Le président du COREN, Malick Alhousseini Maïga, a estimé que «l’épreuve que nous affrontons constitue pour les Maliens un test». Selon lui, toujours, «cette épreuve, sous la forme des bandits et des terroristes, a permis aux Maliens de se retrouver, de retrousser les manches pour défendre nos idéaux». Dans la foulée, le président du COREN a égrené un certain nombre d’actions au compteur du Collectif. Ainsi, en novembre 2011 déjà, il avait, selon son président, «attiré l’attention des autorités sur certains faits au Nord». Depuis décembre, a-t-il souligné, le COREN est sur la brèche. Et, depuis le début des derniers événements, le COREN a remis une feuille de sortie de crise aux différentes parties chargées de gérer le conflit.

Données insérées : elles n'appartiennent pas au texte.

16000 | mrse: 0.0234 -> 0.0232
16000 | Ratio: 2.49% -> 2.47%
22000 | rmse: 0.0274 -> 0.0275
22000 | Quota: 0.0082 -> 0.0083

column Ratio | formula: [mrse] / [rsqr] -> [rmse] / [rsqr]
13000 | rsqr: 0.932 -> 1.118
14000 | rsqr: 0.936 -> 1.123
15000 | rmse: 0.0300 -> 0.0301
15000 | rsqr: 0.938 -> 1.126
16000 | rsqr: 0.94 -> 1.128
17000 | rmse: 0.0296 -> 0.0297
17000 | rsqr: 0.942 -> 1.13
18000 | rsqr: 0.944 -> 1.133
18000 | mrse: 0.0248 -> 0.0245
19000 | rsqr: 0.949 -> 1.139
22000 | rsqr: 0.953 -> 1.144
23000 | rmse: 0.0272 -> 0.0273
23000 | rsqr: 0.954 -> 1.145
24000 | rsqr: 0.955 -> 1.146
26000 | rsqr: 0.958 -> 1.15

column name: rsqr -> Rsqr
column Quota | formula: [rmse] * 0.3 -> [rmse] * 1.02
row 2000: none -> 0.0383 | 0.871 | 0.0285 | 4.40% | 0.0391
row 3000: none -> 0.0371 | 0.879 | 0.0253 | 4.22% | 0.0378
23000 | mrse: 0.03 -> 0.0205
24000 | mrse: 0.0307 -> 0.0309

On retiendra aussi que le COREN a mis en place, pour ce faire, sept commissions, chargées de coordonner ses actions et de les traduire en actes concrets. Cela dit, plusieurs cadres et participants à ce meeting ont regretté «d’entendre trop de discours, de voir trop de marches à Bamako, mais rien sur le terrain». Espérons que cela viendra très bientôt.

Notons que le mardi 10 avril, le COREN avait battu le pavé. Il s’agissait d’une grande marche de protestation contre l’occupation des régions septentrionales par des étrangers et des rebelles apatrides. La marche est allée de la place de la Liberté au monument de l’Indépendance.